State how many lines of the data contain the word "path", and write nothing besides the number.

*** Dataset records Section Begins ***

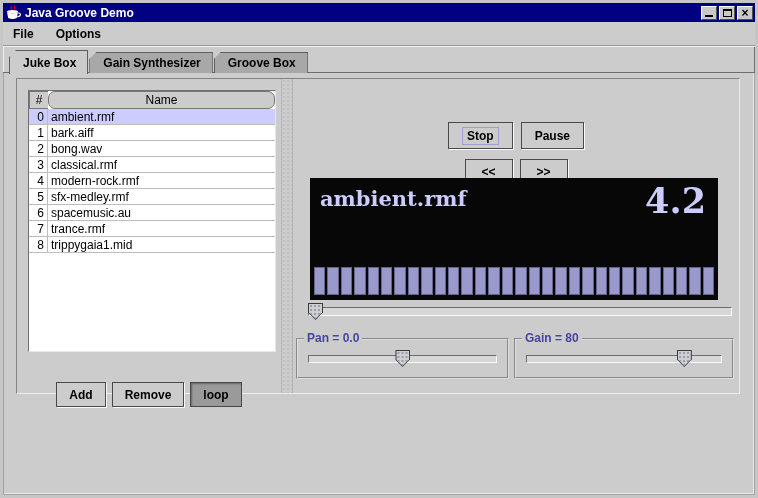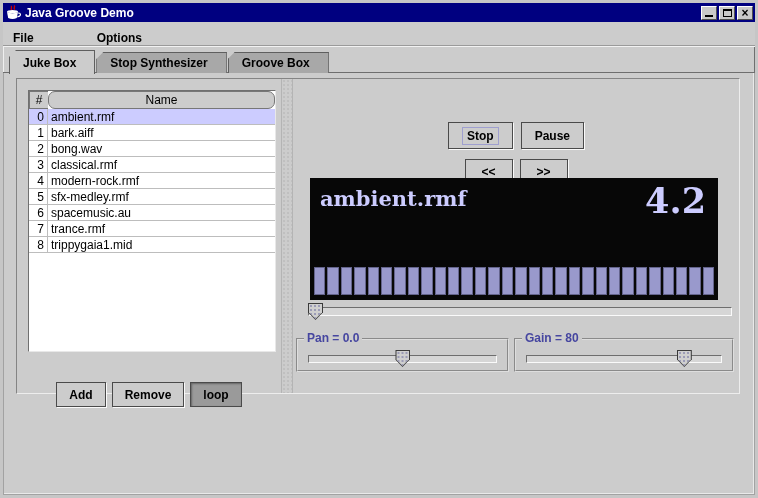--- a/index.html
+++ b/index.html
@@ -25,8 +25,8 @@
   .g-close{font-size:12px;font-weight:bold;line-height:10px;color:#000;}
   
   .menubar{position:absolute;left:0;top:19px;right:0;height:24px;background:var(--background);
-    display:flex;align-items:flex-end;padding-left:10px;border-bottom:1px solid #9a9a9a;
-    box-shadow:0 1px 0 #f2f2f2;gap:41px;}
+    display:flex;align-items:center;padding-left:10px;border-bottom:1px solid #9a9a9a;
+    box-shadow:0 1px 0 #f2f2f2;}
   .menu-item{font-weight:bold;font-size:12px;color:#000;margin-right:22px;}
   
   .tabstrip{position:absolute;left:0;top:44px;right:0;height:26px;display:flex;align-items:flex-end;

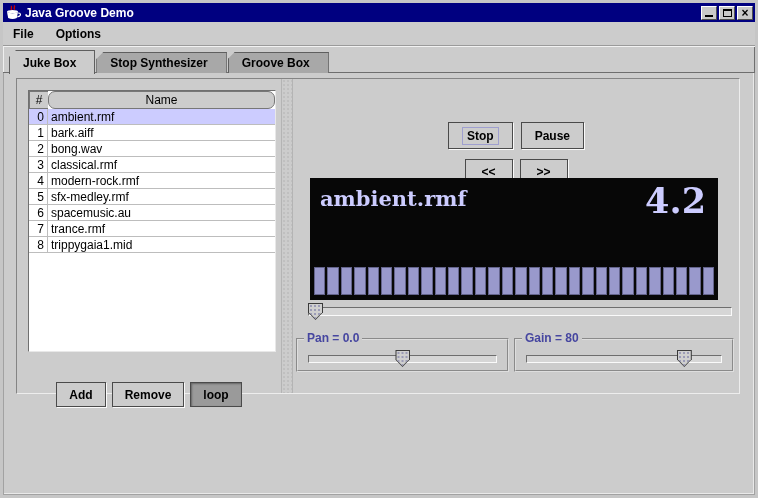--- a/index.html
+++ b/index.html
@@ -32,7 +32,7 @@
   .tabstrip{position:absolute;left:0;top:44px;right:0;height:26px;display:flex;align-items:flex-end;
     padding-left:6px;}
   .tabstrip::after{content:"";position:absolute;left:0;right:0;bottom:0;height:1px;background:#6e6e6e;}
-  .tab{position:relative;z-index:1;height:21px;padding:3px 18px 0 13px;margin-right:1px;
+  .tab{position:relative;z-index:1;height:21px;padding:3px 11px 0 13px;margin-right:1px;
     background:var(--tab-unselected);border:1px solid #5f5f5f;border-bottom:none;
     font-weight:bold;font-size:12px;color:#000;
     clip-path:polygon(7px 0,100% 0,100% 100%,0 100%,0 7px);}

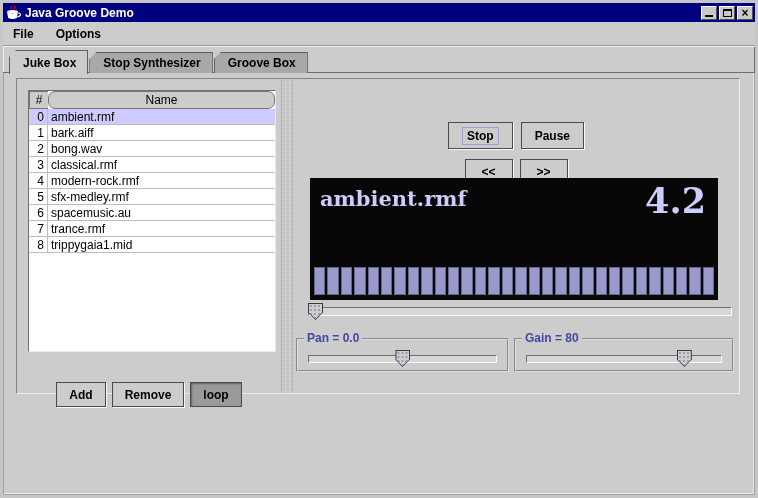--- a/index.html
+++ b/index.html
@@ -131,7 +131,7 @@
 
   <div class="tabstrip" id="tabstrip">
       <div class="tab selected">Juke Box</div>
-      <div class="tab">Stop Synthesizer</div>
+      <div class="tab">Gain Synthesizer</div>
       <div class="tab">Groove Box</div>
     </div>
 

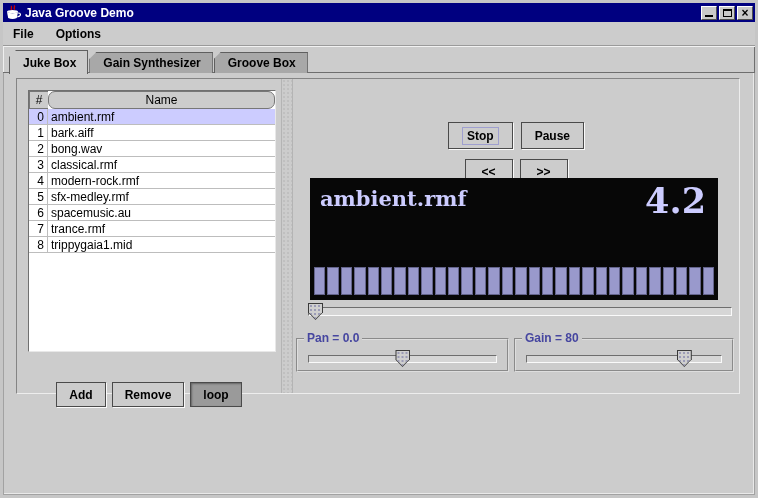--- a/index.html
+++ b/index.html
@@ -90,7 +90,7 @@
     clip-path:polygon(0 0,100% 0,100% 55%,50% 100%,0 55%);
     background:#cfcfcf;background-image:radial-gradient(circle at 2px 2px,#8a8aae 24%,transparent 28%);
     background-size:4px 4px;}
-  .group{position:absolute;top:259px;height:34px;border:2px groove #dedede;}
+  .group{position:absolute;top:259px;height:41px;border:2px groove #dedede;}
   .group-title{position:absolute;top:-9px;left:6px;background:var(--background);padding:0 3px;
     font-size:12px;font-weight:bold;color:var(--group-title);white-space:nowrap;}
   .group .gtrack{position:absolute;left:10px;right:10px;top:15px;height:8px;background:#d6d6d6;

*** Dataset records Section Ends ***

**Answer for this exercise**.
2